Do some activities, such as music, have more of a positive image to Christians while others, such as sport, a negative image? Many Christians I meet have this stereotype, but why?
1. Mind/body: Is it because some things are seen as more intellectual and therefore more positive for Christians? The Protestant faith has always had an emphasis on sound intellect. And rightly so! We are reminded that we are to be transformed, not by mystical feelings or assumptions, but by the renewing of our minds (Romans 12). Reading the Bible and understanding what Jesus has done for us is a positive intellectual task. But if polarized, this view downplays the physical things such as the use of the body in sport. This results in the creation of a dualism in our idea of mind and body. This is not a Biblical view but more closely linked to ancient Greek philosophy. The Greek view was that the mind is of the highest order. On the other hand, the body is seen as worldly, corrupted and negative. The problem with this Greek view is that it ignores the Bible's teaching on the incarnation (that God would become flesh, John 1 verse 14), the physical resurrection of Jesus (bodily resurrection) and the physical bodies Christians are promised in the new earth. The Bible affirms our bodies and even physical exercise ("For physical training is of some value" 1 Timothy 4 verse 8).

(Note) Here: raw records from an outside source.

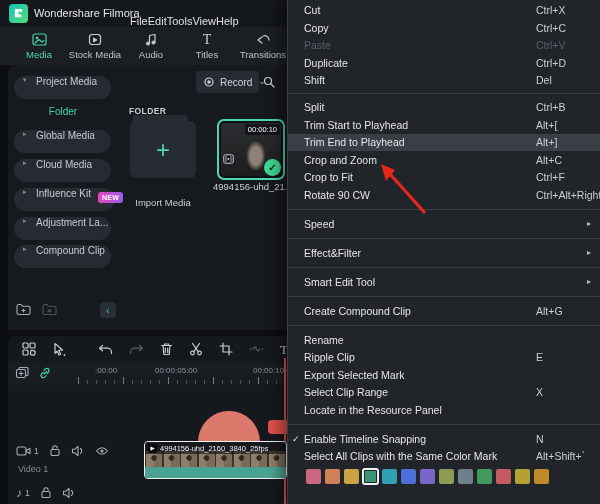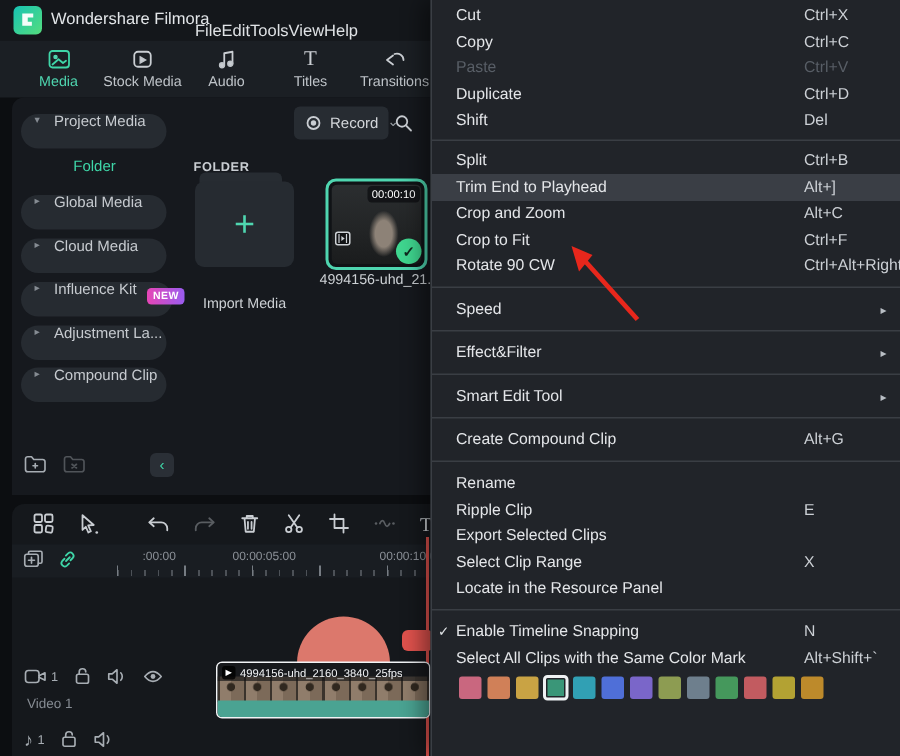--- a/index.html
+++ b/index.html
@@ -469,6 +469,10 @@
       <span>Split</span>
       <span class="sc">Ctrl+B</span>
     </div>
+  <div class="mi">
+      <span>Trim Start to Playhead</span>
+      <span class="sc">Alt+[</span>
+    </div>
   <div class="mi hl">
       <span>Trim End to Playhead</span>
       <span class="sc">Alt+]</span>

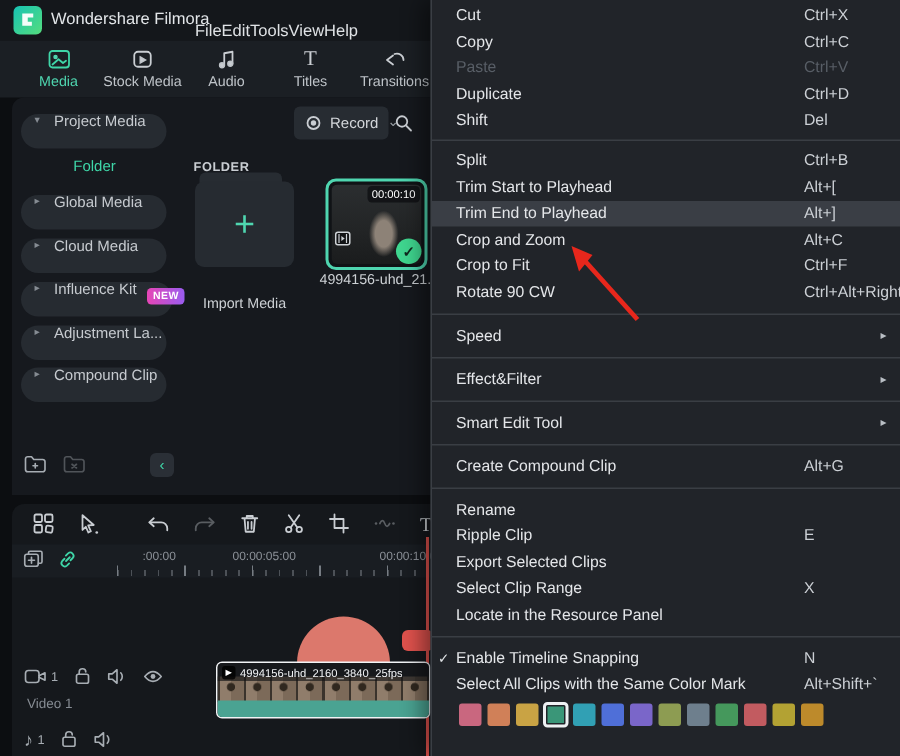--- a/index.html
+++ b/index.html
@@ -518,7 +518,7 @@
       <span class="sc">E</span>
     </div>
   <div class="mi">
-      <span>Export Selected Clips</span>
+      <span>Export Selected Mark</span>
     </div>
   <div class="mi">
       <span>Select Clip Range</span>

2. Product: Is it the usefulness of an activity that gives it a more positive Christian value? (The utilitarian argument). For example, music can be played at church during a service and is therefore seen as useful. However, a bench press during a worship service doesn't serve any purpose or utility. Does the product of an activity govern whether it is godlier than another? Another example: the idea that sport might be ok for children but they should do something more "useful" with their spare time when they grow up. Music has a long heritage in Judeo-Christian circles and has a product many people enjoy. Sport, on the other hand, doesn't produce anything useful (so the argument goes). Of course this ignores the physical, emotional and social benefits of sport.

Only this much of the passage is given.